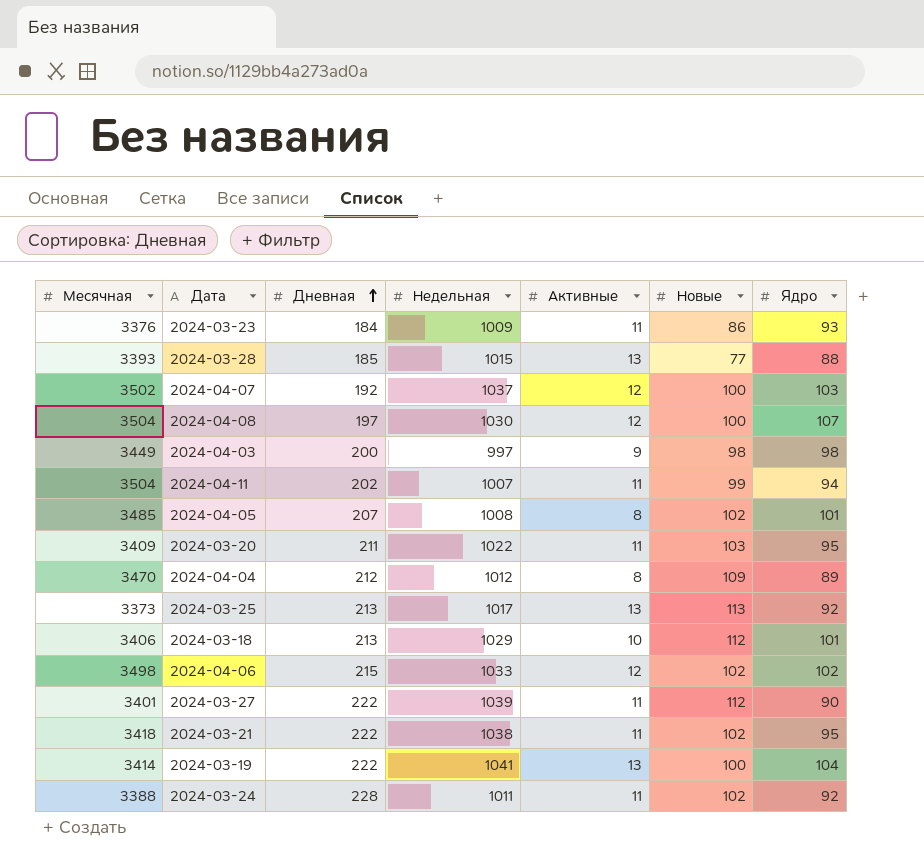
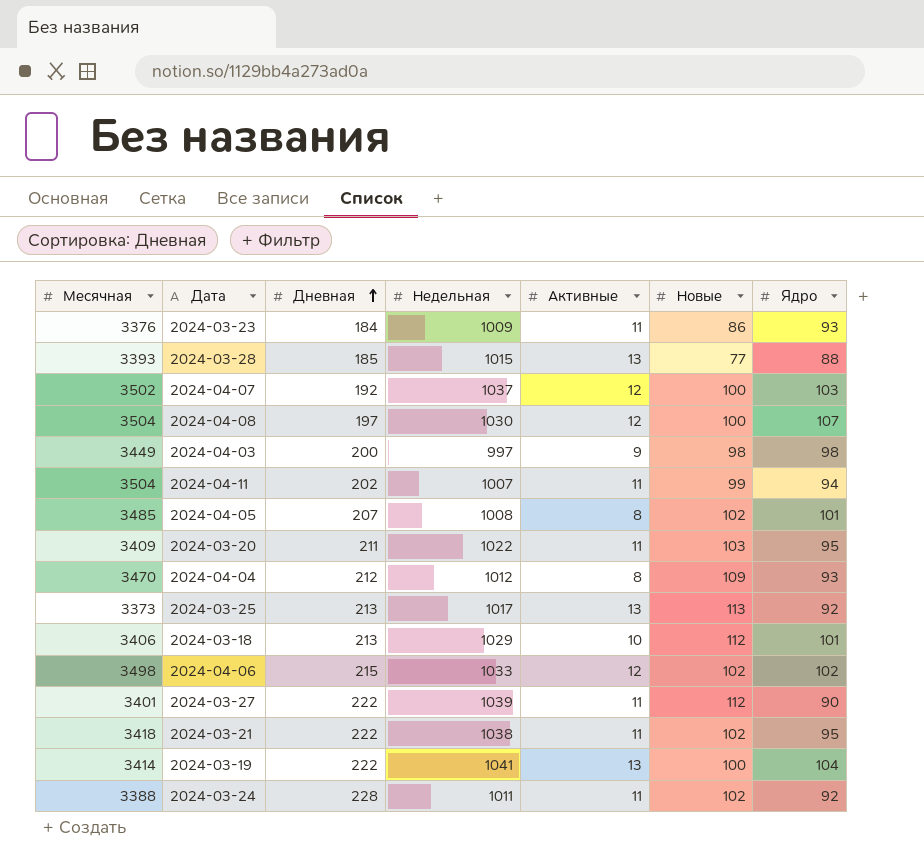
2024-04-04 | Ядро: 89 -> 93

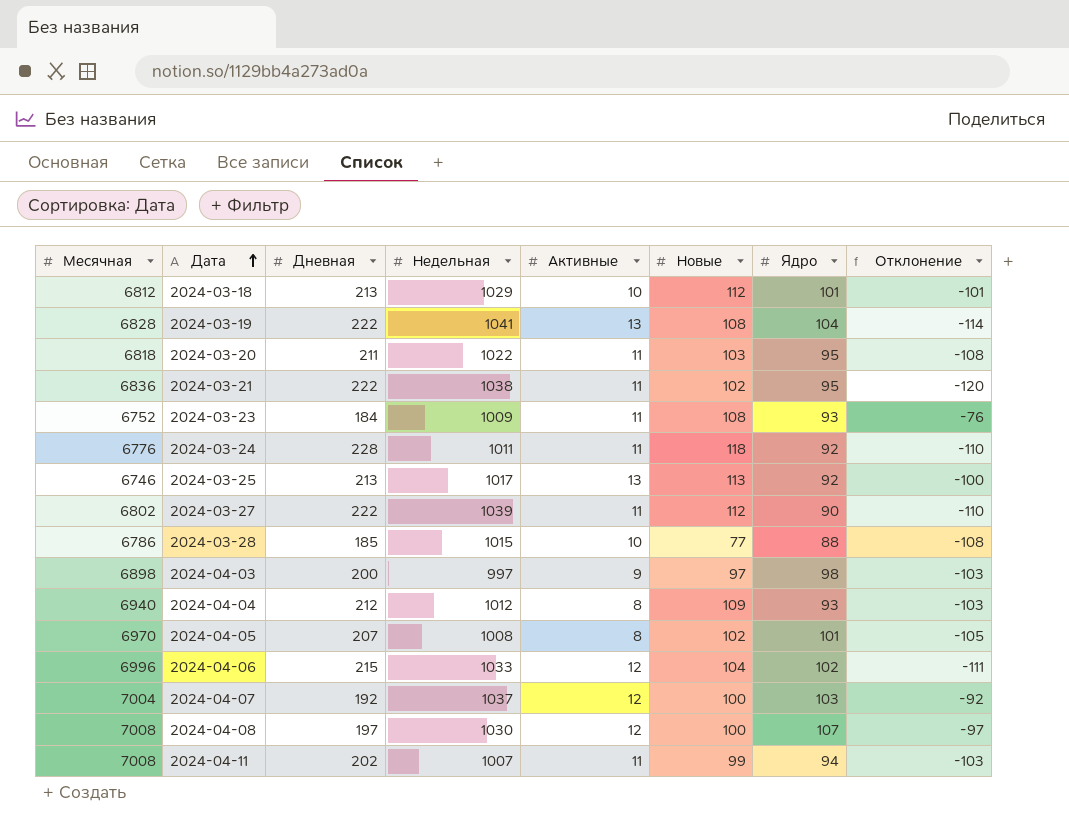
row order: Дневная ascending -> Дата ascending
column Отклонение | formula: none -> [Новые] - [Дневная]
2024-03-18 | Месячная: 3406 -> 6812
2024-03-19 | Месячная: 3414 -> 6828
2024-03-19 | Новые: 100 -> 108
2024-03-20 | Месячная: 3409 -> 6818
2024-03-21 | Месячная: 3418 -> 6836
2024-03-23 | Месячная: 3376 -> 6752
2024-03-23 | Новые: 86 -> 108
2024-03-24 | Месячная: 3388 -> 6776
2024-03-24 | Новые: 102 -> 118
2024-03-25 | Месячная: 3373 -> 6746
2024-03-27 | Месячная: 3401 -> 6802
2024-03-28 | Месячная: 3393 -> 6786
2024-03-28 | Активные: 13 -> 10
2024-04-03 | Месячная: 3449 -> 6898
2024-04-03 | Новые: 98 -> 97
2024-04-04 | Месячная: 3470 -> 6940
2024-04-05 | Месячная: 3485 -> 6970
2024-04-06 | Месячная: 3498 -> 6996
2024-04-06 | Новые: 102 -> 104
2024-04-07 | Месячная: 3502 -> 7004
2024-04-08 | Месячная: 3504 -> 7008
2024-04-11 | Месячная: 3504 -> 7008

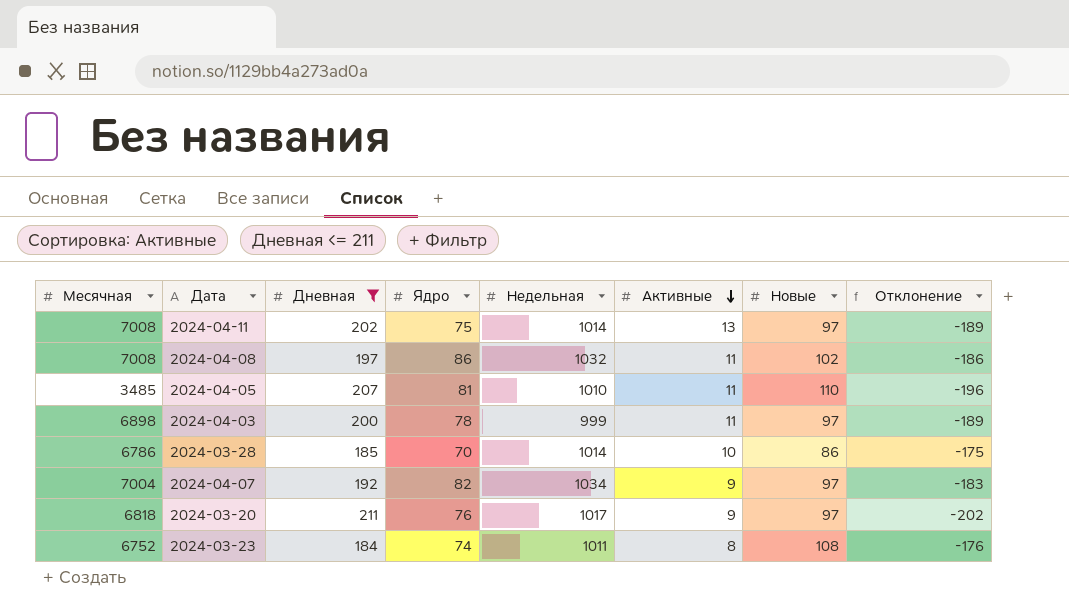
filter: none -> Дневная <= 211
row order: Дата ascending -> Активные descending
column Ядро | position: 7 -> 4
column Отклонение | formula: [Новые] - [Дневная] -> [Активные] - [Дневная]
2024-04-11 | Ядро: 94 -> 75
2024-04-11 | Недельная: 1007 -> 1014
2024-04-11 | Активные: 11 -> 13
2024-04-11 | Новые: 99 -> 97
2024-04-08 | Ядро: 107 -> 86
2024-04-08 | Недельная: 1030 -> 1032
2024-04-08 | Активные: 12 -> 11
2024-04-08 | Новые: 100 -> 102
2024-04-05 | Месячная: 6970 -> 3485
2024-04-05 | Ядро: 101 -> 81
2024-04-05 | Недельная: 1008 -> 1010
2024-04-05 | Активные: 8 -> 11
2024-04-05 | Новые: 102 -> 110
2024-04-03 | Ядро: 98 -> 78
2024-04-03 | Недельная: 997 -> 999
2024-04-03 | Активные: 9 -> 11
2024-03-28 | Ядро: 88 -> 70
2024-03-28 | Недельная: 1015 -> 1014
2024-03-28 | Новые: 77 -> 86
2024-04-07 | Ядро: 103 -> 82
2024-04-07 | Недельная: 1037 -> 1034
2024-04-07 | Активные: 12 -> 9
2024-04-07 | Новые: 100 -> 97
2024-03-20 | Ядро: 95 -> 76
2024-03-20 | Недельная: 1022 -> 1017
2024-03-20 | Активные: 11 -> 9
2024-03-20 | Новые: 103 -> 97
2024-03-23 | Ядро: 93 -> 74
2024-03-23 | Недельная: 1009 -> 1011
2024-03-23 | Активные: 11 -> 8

..............................

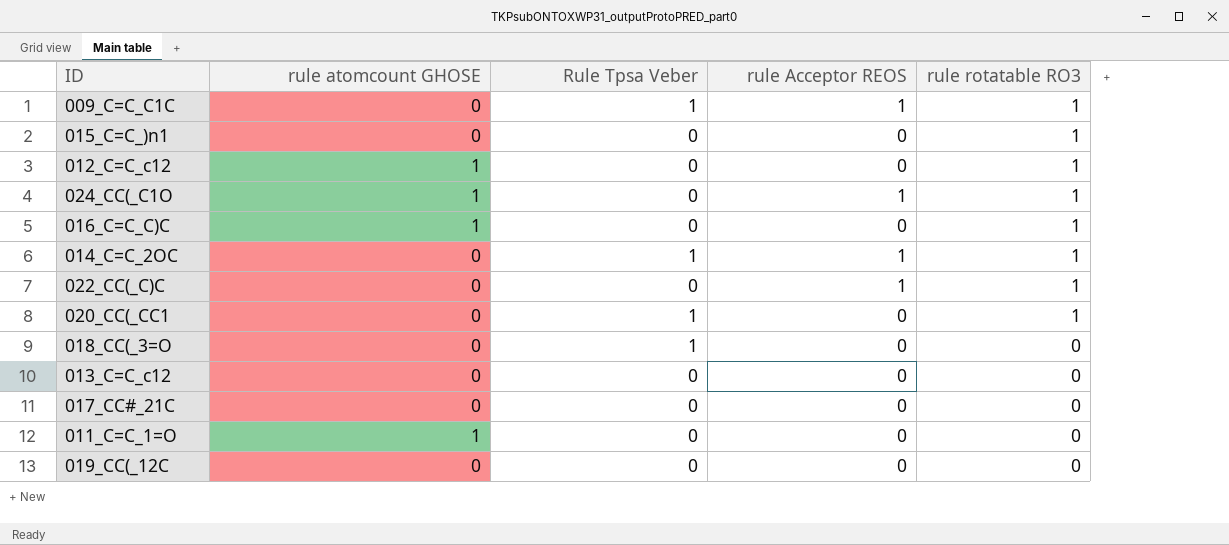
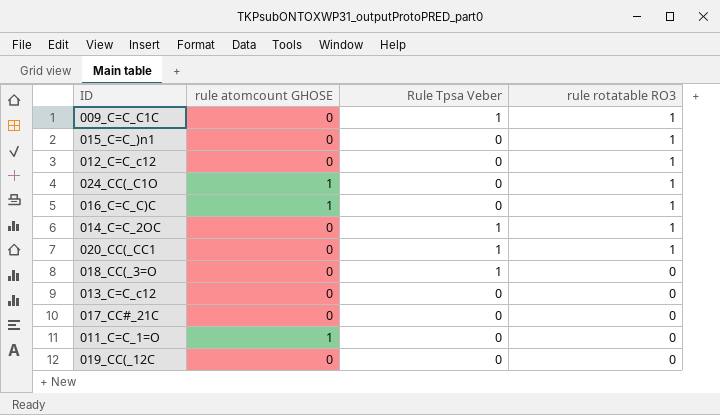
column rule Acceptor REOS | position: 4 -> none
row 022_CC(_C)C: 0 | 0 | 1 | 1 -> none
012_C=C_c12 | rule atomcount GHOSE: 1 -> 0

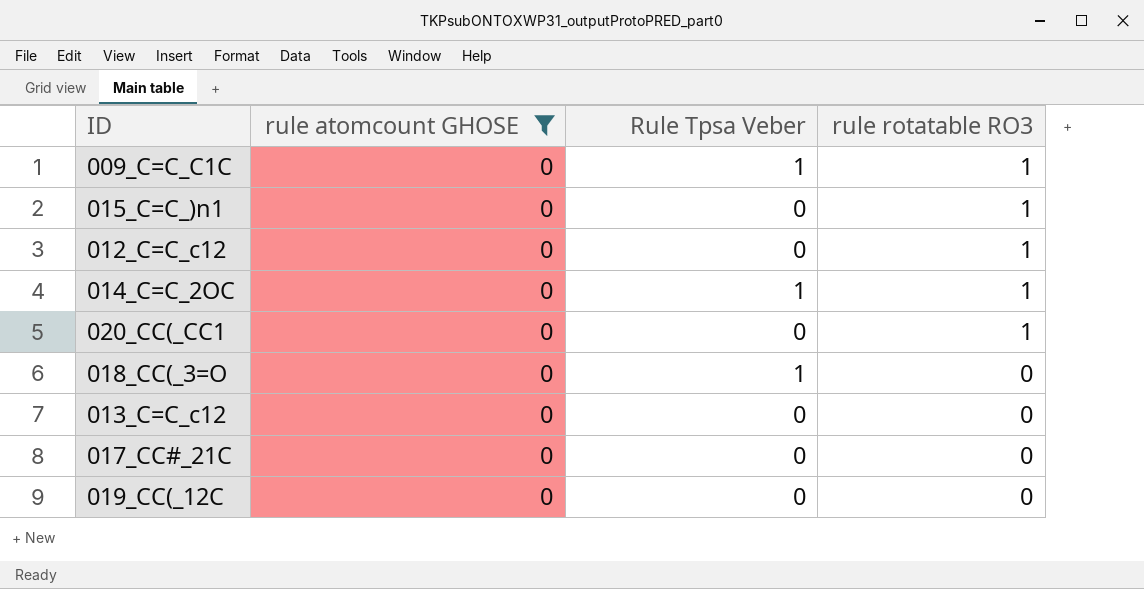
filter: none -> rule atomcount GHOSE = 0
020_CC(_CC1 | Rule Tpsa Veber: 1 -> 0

..............................

#### What you will do
Although pictures appear among the entries, please set down only the lines from the one with "2024-04-04 | Ядро: 89 -> 93" up to and including the one with "2024-04-08 | Активные: 12 -> 11", word for word.

#### Written answer
2024-04-04 | Ядро: 89 -> 93

row order: Дневная ascending -> Дата ascending
column Отклонение | formula: none -> [Новые] - [Дневная]
2024-03-18 | Месячная: 3406 -> 6812
2024-03-19 | Месячная: 3414 -> 6828
2024-03-19 | Новые: 100 -> 108
2024-03-20 | Месячная: 3409 -> 6818
2024-03-21 | Месячная: 3418 -> 6836
2024-03-23 | Месячная: 3376 -> 6752
2024-03-23 | Новые: 86 -> 108
2024-03-24 | Месячная: 3388 -> 6776
2024-03-24 | Новые: 102 -> 118
2024-03-25 | Месячная: 3373 -> 6746
2024-03-27 | Месячная: 3401 -> 6802
2024-03-28 | Месячная: 3393 -> 6786
2024-03-28 | Активные: 13 -> 10
2024-04-03 | Месячная: 3449 -> 6898
2024-04-03 | Новые: 98 -> 97
2024-04-04 | Месячная: 3470 -> 6940
2024-04-05 | Месячная: 3485 -> 6970
2024-04-06 | Месячная: 3498 -> 6996
2024-04-06 | Новые: 102 -> 104
2024-04-07 | Месячная: 3502 -> 7004
2024-04-08 | Месячная: 3504 -> 7008
2024-04-11 | Месячная: 3504 -> 7008

filter: none -> Дневная <= 211
row order: Дата ascending -> Активные descending
column Ядро | position: 7 -> 4
column Отклонение | formula: [Новые] - [Дневная] -> [Активные] - [Дневная]
2024-04-11 | Ядро: 94 -> 75
2024-04-11 | Недельная: 1007 -> 1014
2024-04-11 | Активные: 11 -> 13
2024-04-11 | Новые: 99 -> 97
2024-04-08 | Ядро: 107 -> 86
2024-04-08 | Недельная: 1030 -> 1032
2024-04-08 | Активные: 12 -> 11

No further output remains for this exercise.